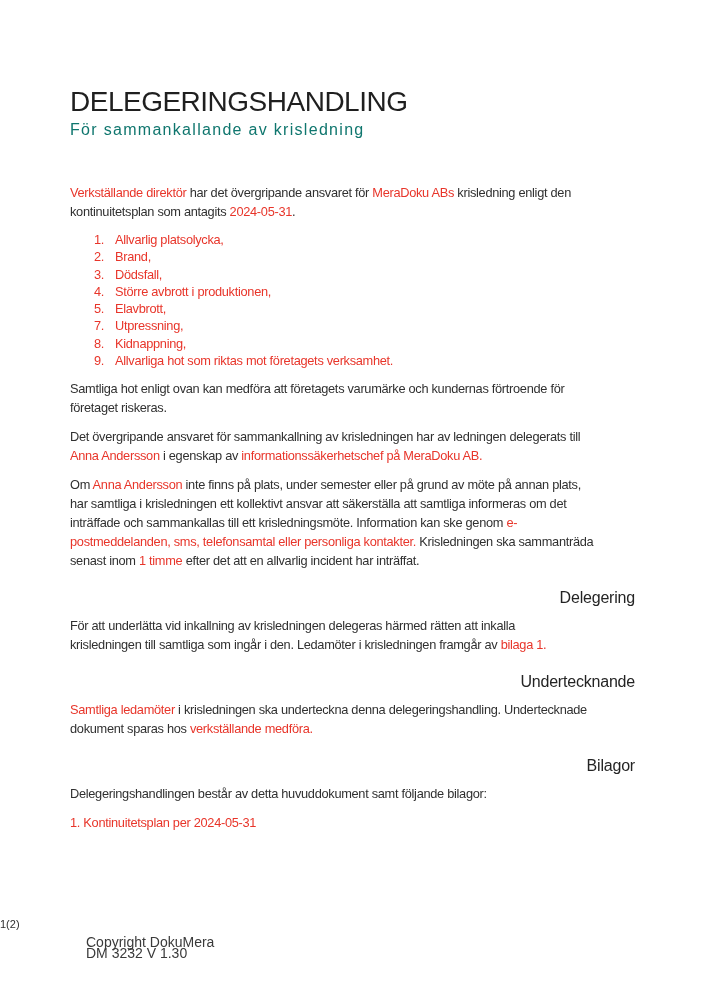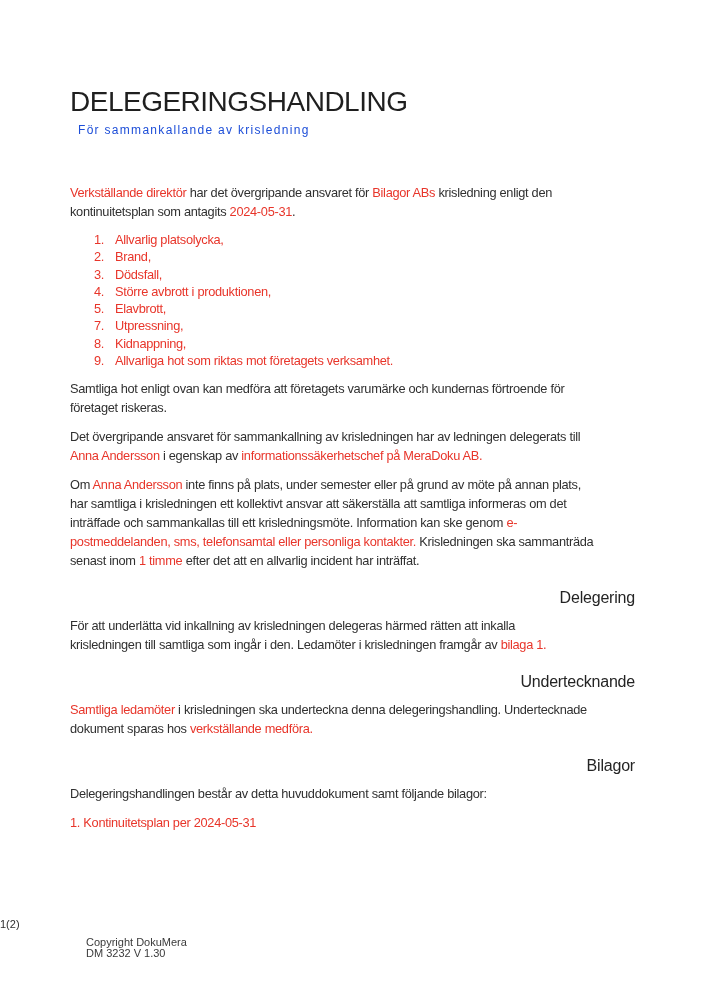--- a/index.html
+++ b/index.html
@@ -21,26 +21,26 @@
   }
   .doc-title {
     margin: 0;
     font-size: 28px;
     font-weight: 400;
     letter-spacing: -0.5px;
     line-height: 32px;
     color: #1f1f1f;
   }
   .doc-subtitle {
-    margin: 4px 0 0 8px;
-    font-size: 12px;
+    margin: 4px 0 0 0;
+    font-size: 16px;
     font-weight: 400;
     letter-spacing: 1.3px;
     line-height: 16px;
-    color: #1d4ed8;
+    color: #0f766e;
   }
   .para {
     margin: 0 0 10px 0;
     font-size: 12.8px;
     letter-spacing: -0.3px;
     line-height: 19px;
     color: #303030;
     white-space: nowrap;
   }
   .para.first-para { margin-top: 45px; }
@@ -71,34 +71,34 @@
     position: absolute;
     left: 0; top: 918px;
     width: 707px;
     text-align: left;
     font-size: 11px;
     color: #2e2e2e;
   }
   .footer-copy {
     position: absolute;
     left: 86px; top: 937px;
-    font-size: 11px;
+    font-size: 14px;
     line-height: 10.5px;
     color: #3a3a3a;
   }
 </style>
 </head>
 <body>
 
 <div class="page">
   <div class="content">
     <h1 class="doc-title">DELEGERINGSHANDLING</h1>
     <div class="doc-subtitle">För sammankallande av krisledning</div>
     <div id="doc-body">
-        <p class="para first-para"><span class="red">Verkställande direktör</span><span> har det övergripande ansvaret för </span><span class="red">Bilagor ABs</span><span> krisledning enligt den</span><br><span>kontinuitetsplan som antagits </span><span class="red">2024-05-31</span><span>.</span></p>
+        <p class="para first-para"><span class="red">Verkställande direktör</span><span> har det övergripande ansvaret för </span><span class="red">MeraDoku ABs</span><span> krisledning enligt den</span><br><span>kontinuitetsplan som antagits </span><span class="red">2024-05-31</span><span>.</span></p>
         <ol class="numlist">
           <li><span class="num">1.</span><span>Allvarlig platsolycka,</span></li>
           <li><span class="num">2.</span><span>Brand,</span></li>
           <li><span class="num">3.</span><span>Dödsfall,</span></li>
           <li><span class="num">4.</span><span>Större avbrott i produktionen,</span></li>
           <li><span class="num">5.</span><span>Elavbrott,</span></li>
           <li><span class="num">7.</span><span>Utpressning,</span></li>
           <li><span class="num">8.</span><span>Kidnappning,</span></li>
           <li><span class="num">9.</span><span>Allvarliga hot som riktas mot företagets verksamhet.</span></li>
         </ol>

....................

- _Task brief_
Reproduce exactly, and with no other material, the lines between those holding "font-size: 12.8px;" and "mot företagets verksamhet.</span></li>", inclusive.

- _Solution to this exercise_
     font-size: 12.8px;
     letter-spacing: -0.3px;
     line-height: 19px;
     color: #303030;
     white-space: nowrap;
   }
   .para.first-para { margin-top: 45px; }
@@ -71,34 +71,34 @@
     position: absolute;
     left: 0; top: 918px;
     width: 707px;
     text-align: left;
     font-size: 11px;
     color: #2e2e2e;
   }
   .footer-copy {
     position: absolute;
     left: 86px; top: 937px;
-    font-size: 11px;
+    font-size: 14px;
     line-height: 10.5px;
     color: #3a3a3a;
   }
 </style>
 </head>
 <body>
 
 <div class="page">
   <div class="content">
     <h1 class="doc-title">DELEGERINGSHANDLING</h1>
     <div class="doc-subtitle">För sammankallande av krisledning</div>
     <div id="doc-body">
-        <p class="para first-para"><span class="red">Verkställande direktör</span><span> har det övergripande ansvaret för </span><span class="red">Bilagor ABs</span><span> krisledning enligt den</span><br><span>kontinuitetsplan som antagits </span><span class="red">2024-05-31</span><span>.</span></p>
+        <p class="para first-para"><span class="red">Verkställande direktör</span><span> har det övergripande ansvaret för </span><span class="red">MeraDoku ABs</span><span> krisledning enligt den</span><br><span>kontinuitetsplan som antagits </span><span class="red">2024-05-31</span><span>.</span></p>
         <ol class="numlist">
           <li><span class="num">1.</span><span>Allvarlig platsolycka,</span></li>
           <li><span class="num">2.</span><span>Brand,</span></li>
           <li><span class="num">3.</span><span>Dödsfall,</span></li>
           <li><span class="num">4.</span><span>Större avbrott i produktionen,</span></li>
           <li><span class="num">5.</span><span>Elavbrott,</span></li>
           <li><span class="num">7.</span><span>Utpressning,</span></li>
           <li><span class="num">8.</span><span>Kidnappning,</span></li>
           <li><span class="num">9.</span><span>Allvarliga hot som riktas mot företagets verksamhet.</span></li>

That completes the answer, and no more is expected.